The first thing that comes to mind is a somersaulting Jeter doing a Triple Lindy, asthe bug-eyed Dangerfield does in the film. But the Yankees, in hoping for the typical Jeterian performance at age 40, have asked him to do something with the same degree of difficulty in his final season. Jeter, by the way, implored us again Tuesday not to call this a “farewell tour.”
“It’s like you’re just going around shaking hands and kissing babies,” Jeter said. “We’re still trying to win.”
The task of figuring out how to do that -- and where Jeter fits into the whole equation -- belongs to Joe Girardi, who was the first to put the ceremonial aspect of this season in perspective. Back in April, when asked about depriving fans the chance to see Jeter in person, the manager said it wasn’t his job to stage a farewell tour. The priority was to give Jeter proper rest, to keep him functioning from wire to wire.
Now here we are, a month from the finish line, and Jeter apparently running on fumes. With the ground ball-producing Brandon McCarthy on the mound Tuesday night, Girardi started Stephen Drew at shortstop and used Jeter at DH for the fourth time in nine games.

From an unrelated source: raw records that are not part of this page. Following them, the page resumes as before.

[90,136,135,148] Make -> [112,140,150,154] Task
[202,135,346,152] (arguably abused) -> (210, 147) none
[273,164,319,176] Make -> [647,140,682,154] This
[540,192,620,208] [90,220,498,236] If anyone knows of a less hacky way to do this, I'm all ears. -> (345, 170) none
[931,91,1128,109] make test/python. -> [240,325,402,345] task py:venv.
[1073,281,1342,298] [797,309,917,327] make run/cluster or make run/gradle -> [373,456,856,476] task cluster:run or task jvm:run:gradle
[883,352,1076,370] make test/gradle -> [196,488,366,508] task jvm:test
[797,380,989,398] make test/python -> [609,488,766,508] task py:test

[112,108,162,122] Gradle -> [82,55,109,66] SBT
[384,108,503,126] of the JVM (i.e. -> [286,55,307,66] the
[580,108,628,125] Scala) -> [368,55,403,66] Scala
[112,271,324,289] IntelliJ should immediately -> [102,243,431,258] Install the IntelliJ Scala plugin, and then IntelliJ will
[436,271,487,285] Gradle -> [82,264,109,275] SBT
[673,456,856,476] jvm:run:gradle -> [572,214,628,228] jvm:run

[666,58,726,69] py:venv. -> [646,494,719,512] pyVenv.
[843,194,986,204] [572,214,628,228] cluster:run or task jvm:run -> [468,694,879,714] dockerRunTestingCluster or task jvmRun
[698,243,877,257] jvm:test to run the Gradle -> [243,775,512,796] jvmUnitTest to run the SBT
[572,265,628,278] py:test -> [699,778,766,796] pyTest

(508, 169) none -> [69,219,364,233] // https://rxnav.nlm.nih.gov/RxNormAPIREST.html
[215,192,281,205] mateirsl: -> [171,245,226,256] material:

That was as many DH turns for Jeter as during the previous 120. A big reason for that is the change in personnel for the Yankees, who acquired both Drew and Martin Prado at the trade deadline. Along with Carlos Beltran’s return to rightfield, those moves have given Girardi the flexibility he didn’t have in the first half.

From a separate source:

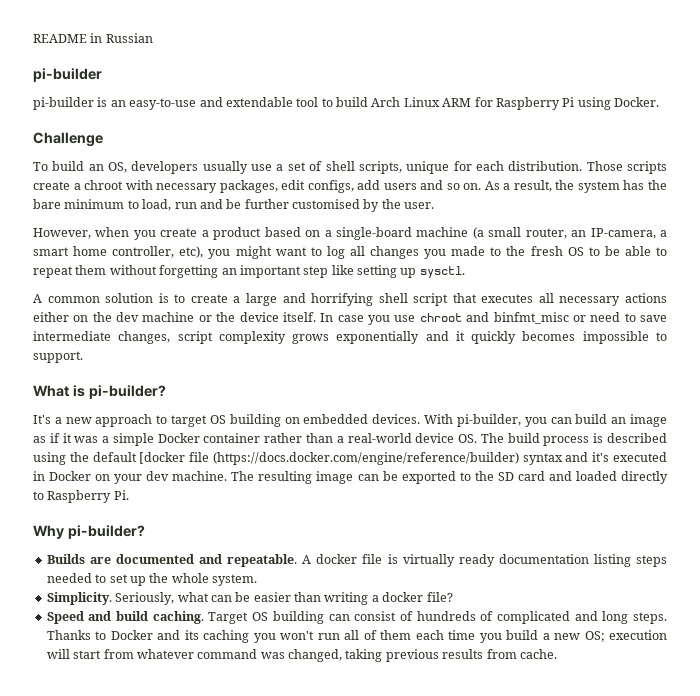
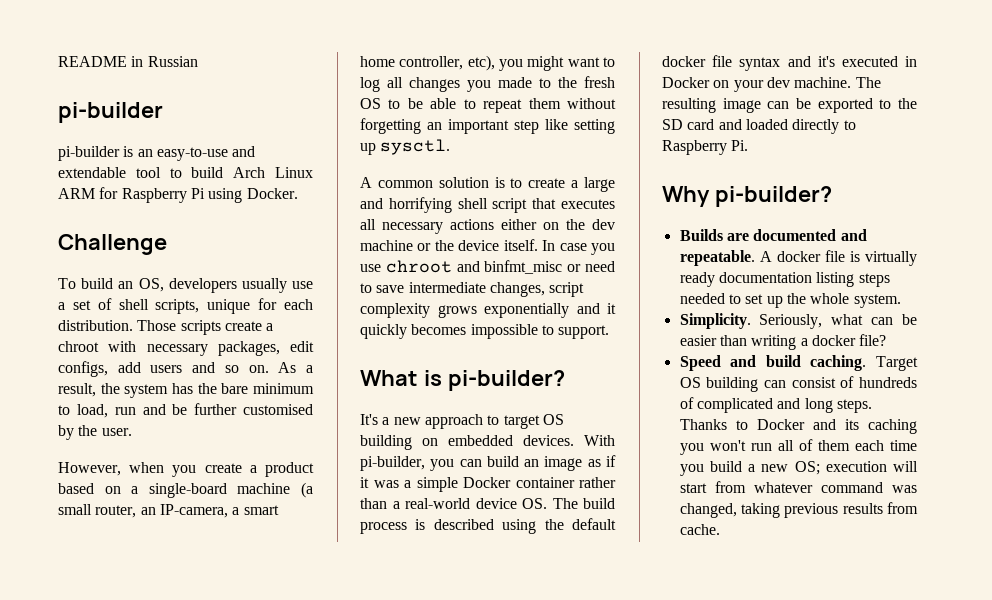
[139,452,519,465] [docker file (https://docs.docker.com/engine/reference/builder) -> [662,55,733,67] docker file

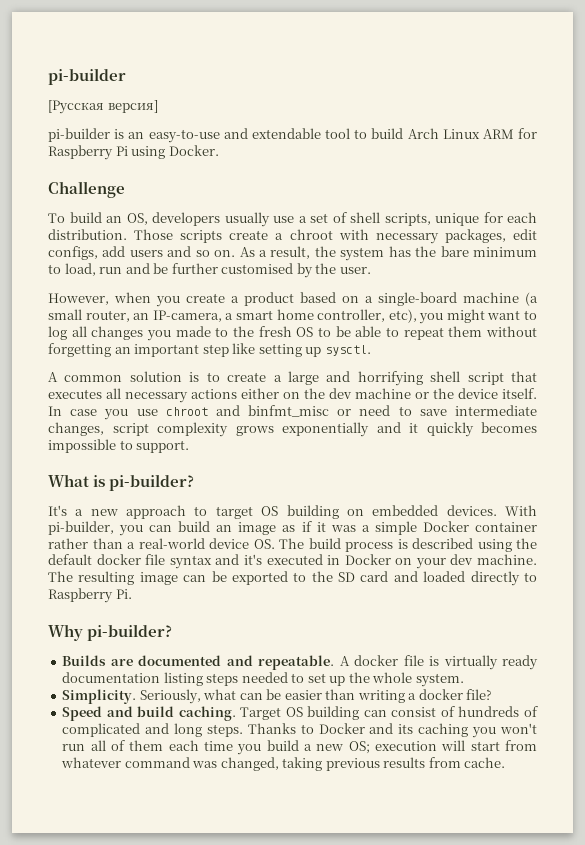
[58,56,198,67] [58,102,163,123] README in Russian // pi-builder -> [48,68,126,85] [48,100,158,114] pi-builder // [Русская версия]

On Tuesday, Jeter had two of the Yankees’ nine hits, a pair of singles, in a deflating 5-2 loss to the Tigers. The first was a signature flare to rightfield, the second an infield chopper that a charging Ian Kinsler bobbled on the run. Jeter was erased by a double play each time.
He wasn’t the weakest link Tuesday. But with a dip in production lately, could he be tiring in his first full season back from ankle surgery? And at this stage, especially if Jeter is a bit gassed, there’s little doubt Drew is the better defensive option at shortstop. But Girardi didn’t want to look too far ahead when asked about his plans for Jeter in the coming weeks. “I’m just taking it day by day,” Girardi said.
After a 20-year marriage, the Yankees and Jeter only have another month together, so Girardi has no intent of causing any friction now. But this is a subject that’s impossible to look at objectively. In his previous 22 games entering Tuesday night, Jeter was batting .211 (20-for-95) -- by far his worst prolonged stretch of the season -- with a .227 on-base percentage. Before that, his low point was June, with a .272 BA and .309 OBP in 25 games.
The way Jeter has been trending recently, either he’s due for a September bump or the workload is catching up to him after playing 107 games at shortstop. And with the Yankees in the midst of a perilous run that could make or break their season, Girardi is faced with managing both the Jeter parade and his team’s playoff push. We’re waiting to see how that will pan out as the manager walks that DH/shortstop tightrope.
“I like to play every day,” Jeter said. “I like to play shortstop every day. Everyone’s aware of that. But I get it. I understand it. We’ve had a long stretch here. I don’t know what [Girardi’s] plans are. My job is to play.”
Girardi won't tell us what his plans are, either. He probably doesn’t even know.
As much as Girardi is a stickler for preparation, there’s no data that can help him solve this one, no hard statistical solution. Not for the Jeter conundrum.
Maybe the best thing to do is what everyone has always done with Jeter -- have faith that he’ll deliver when it counts most. Just keep writing his name in the lineup. It’s worked for the past two decades. And the Yankees aren’t going to stop now.